• _Working data_:
+-------+

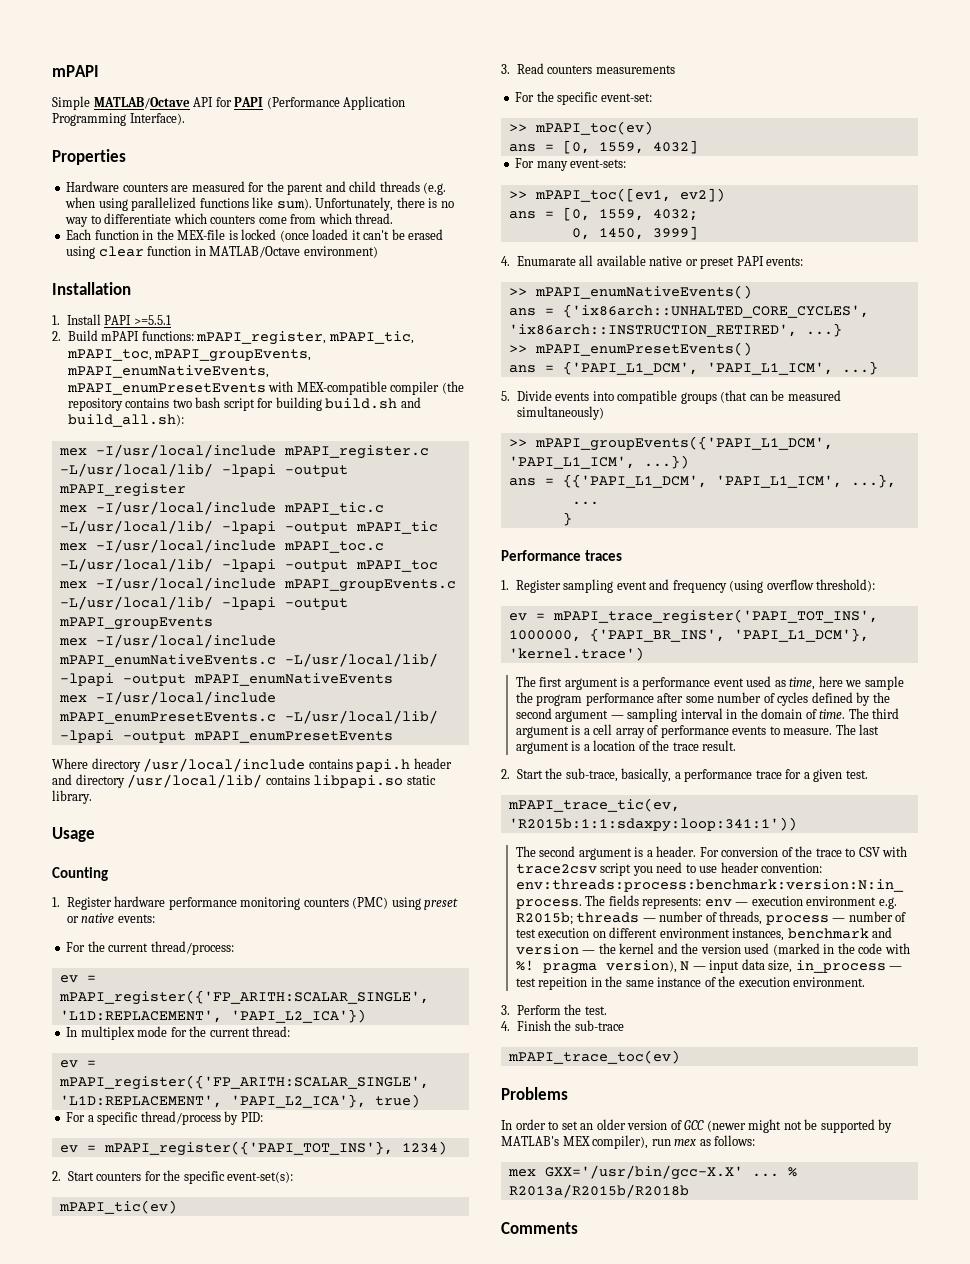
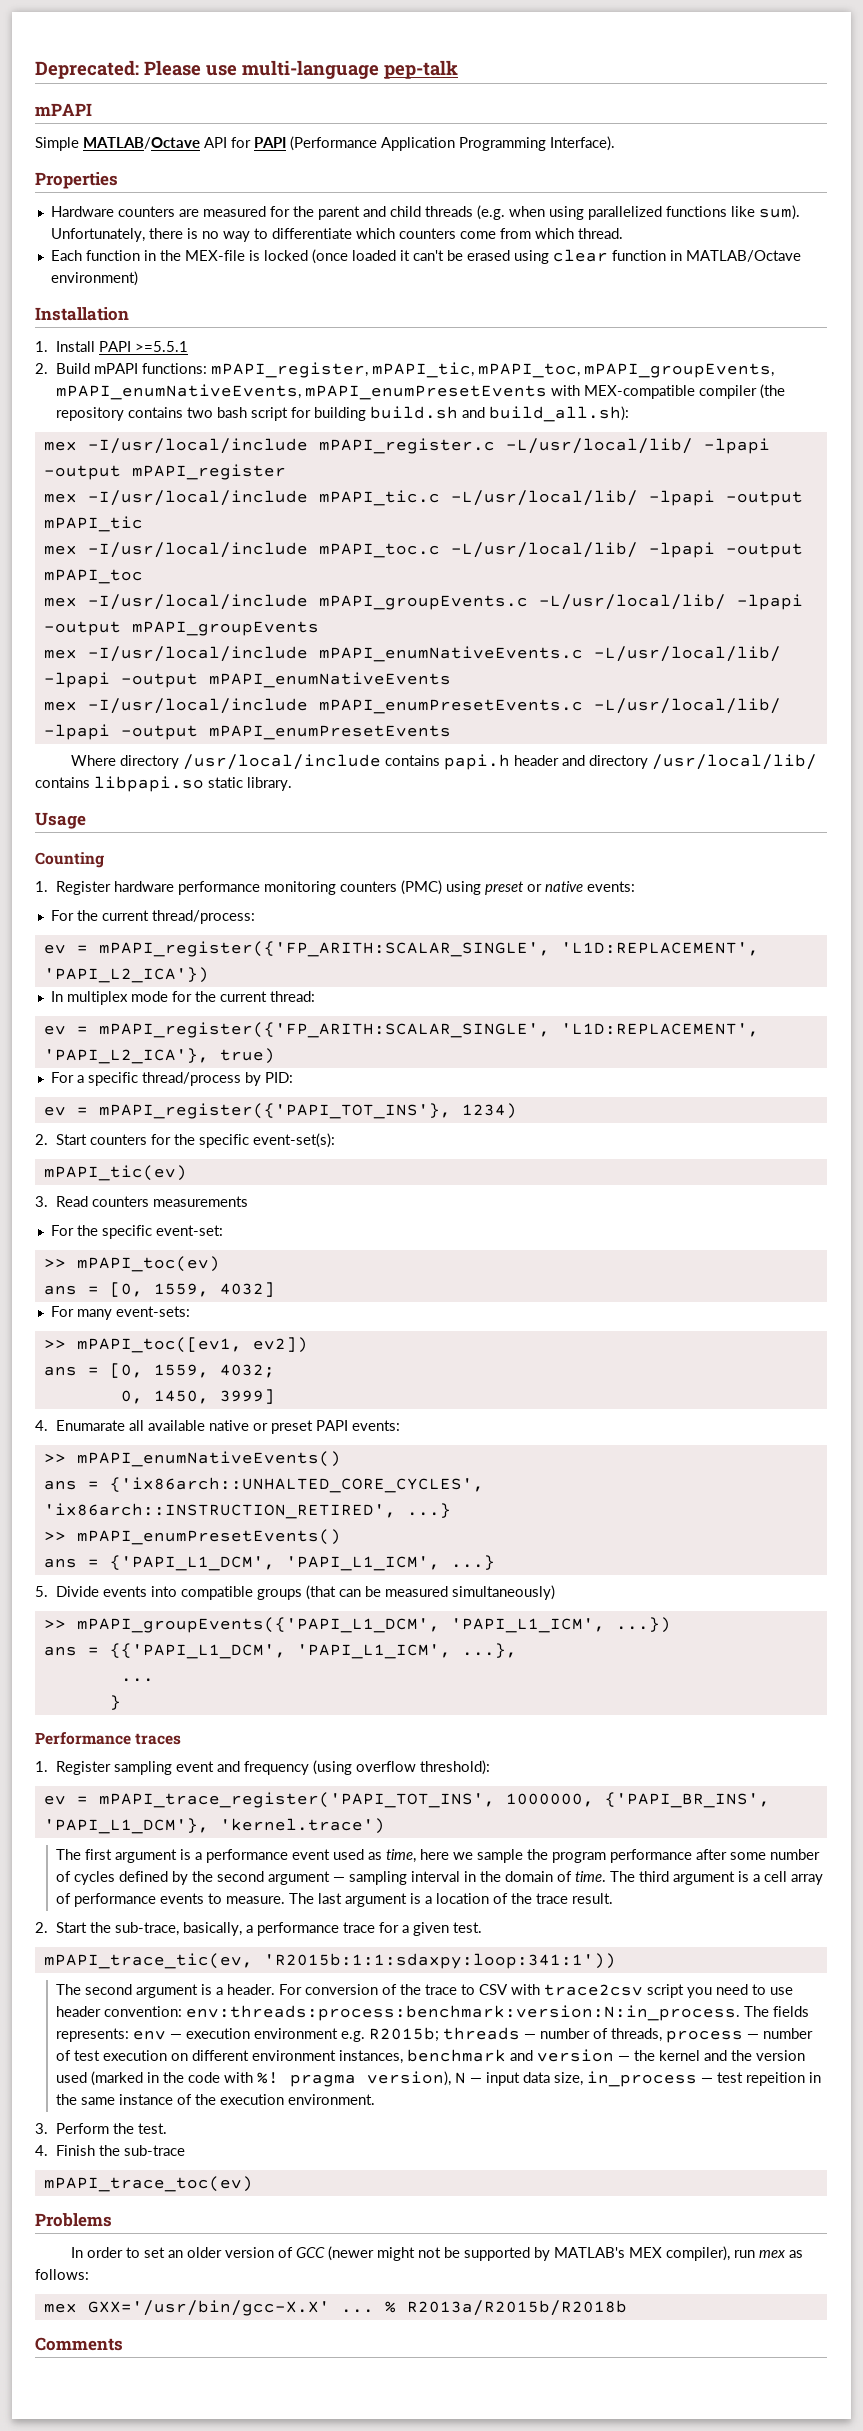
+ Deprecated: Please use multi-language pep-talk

+-------+

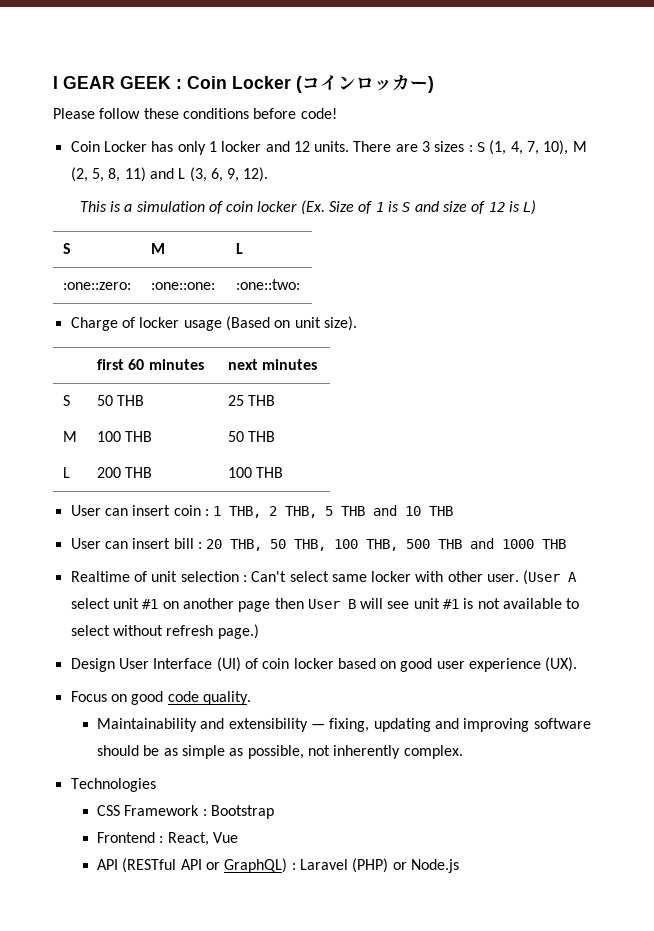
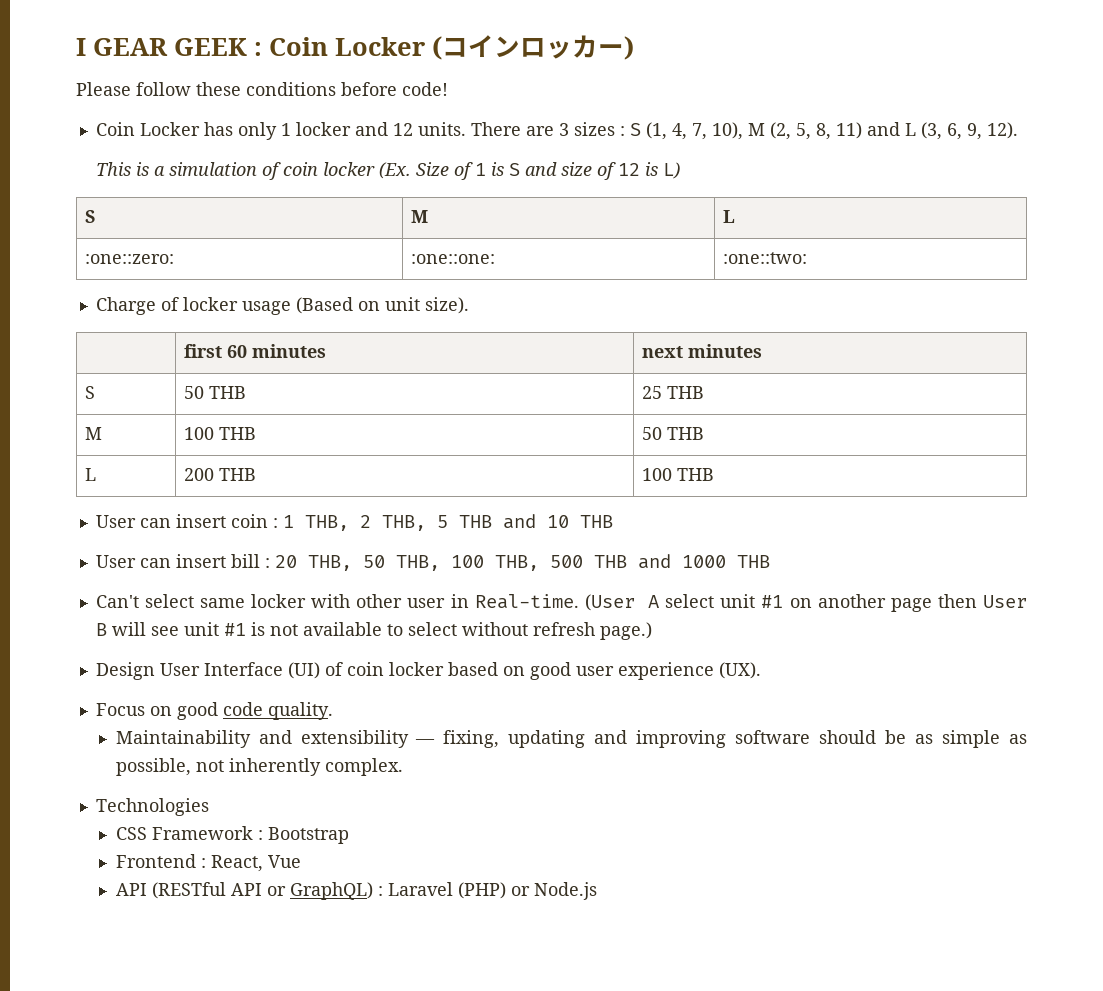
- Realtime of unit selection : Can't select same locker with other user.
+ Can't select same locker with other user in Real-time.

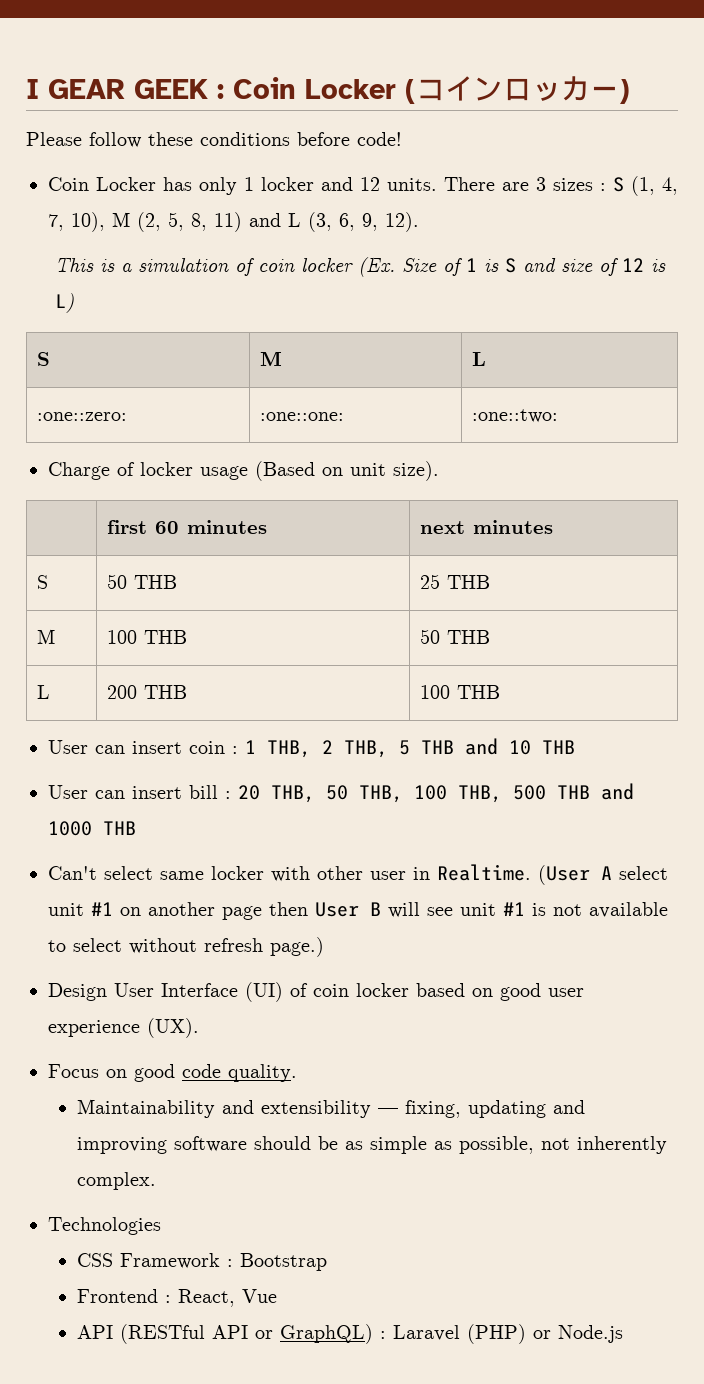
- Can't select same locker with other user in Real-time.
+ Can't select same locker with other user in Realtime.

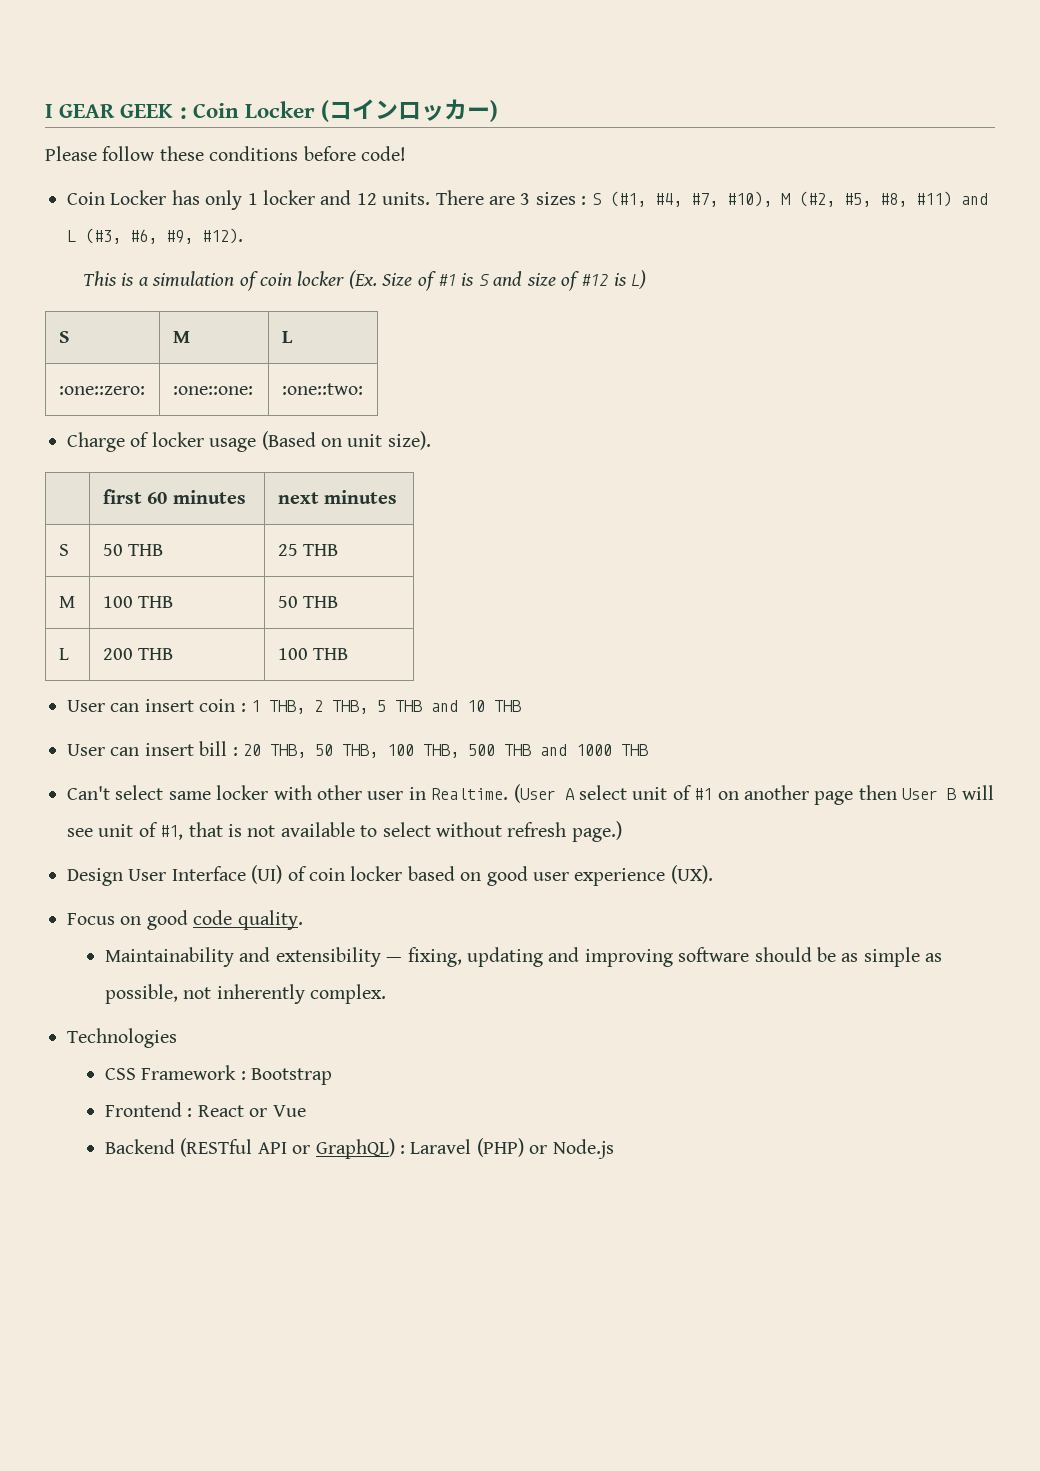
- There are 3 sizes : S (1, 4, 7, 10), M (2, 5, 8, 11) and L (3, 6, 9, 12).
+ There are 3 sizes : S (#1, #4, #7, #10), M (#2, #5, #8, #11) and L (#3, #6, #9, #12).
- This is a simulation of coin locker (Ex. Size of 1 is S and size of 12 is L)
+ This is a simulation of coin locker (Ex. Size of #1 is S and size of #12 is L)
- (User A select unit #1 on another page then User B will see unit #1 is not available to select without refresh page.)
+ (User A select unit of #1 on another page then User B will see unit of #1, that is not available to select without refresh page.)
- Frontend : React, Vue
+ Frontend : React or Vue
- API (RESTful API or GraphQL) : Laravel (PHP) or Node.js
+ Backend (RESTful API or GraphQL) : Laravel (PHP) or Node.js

+-------+

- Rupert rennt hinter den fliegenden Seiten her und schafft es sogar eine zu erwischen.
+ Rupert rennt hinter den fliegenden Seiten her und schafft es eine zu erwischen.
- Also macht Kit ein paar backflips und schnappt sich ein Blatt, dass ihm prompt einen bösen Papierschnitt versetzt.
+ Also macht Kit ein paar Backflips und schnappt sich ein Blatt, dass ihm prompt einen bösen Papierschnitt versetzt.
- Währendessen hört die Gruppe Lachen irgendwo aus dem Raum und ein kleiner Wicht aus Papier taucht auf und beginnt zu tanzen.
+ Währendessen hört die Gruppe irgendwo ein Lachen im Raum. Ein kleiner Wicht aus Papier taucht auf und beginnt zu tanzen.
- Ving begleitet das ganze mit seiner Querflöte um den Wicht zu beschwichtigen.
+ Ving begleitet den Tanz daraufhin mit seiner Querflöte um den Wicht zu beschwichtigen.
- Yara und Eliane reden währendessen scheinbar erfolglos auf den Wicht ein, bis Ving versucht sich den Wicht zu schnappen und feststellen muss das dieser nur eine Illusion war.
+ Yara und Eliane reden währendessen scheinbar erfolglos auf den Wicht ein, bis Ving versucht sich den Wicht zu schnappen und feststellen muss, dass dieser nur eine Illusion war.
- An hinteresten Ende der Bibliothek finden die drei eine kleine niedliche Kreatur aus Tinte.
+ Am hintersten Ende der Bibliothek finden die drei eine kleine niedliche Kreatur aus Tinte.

+-------+

• _What you are asked to do_: Within the entries above, give again exactly the lines starting at the one that contains "user in Realtime." and ending at the one that contains "Backend (RESTful API", leaving out the pictures.

• _Response area_:
+ Can't select same locker with other user in Realtime.

- There are 3 sizes : S (1, 4, 7, 10), M (2, 5, 8, 11) and L (3, 6, 9, 12).
+ There are 3 sizes : S (#1, #4, #7, #10), M (#2, #5, #8, #11) and L (#3, #6, #9, #12).
- This is a simulation of coin locker (Ex. Size of 1 is S and size of 12 is L)
+ This is a simulation of coin locker (Ex. Size of #1 is S and size of #12 is L)
- (User A select unit #1 on another page then User B will see unit #1 is not available to select without refresh page.)
+ (User A select unit of #1 on another page then User B will see unit of #1, that is not available to select without refresh page.)
- Frontend : React, Vue
+ Frontend : React or Vue
- API (RESTful API or GraphQL) : Laravel (PHP) or Node.js
+ Backend (RESTful API or GraphQL) : Laravel (PHP) or Node.js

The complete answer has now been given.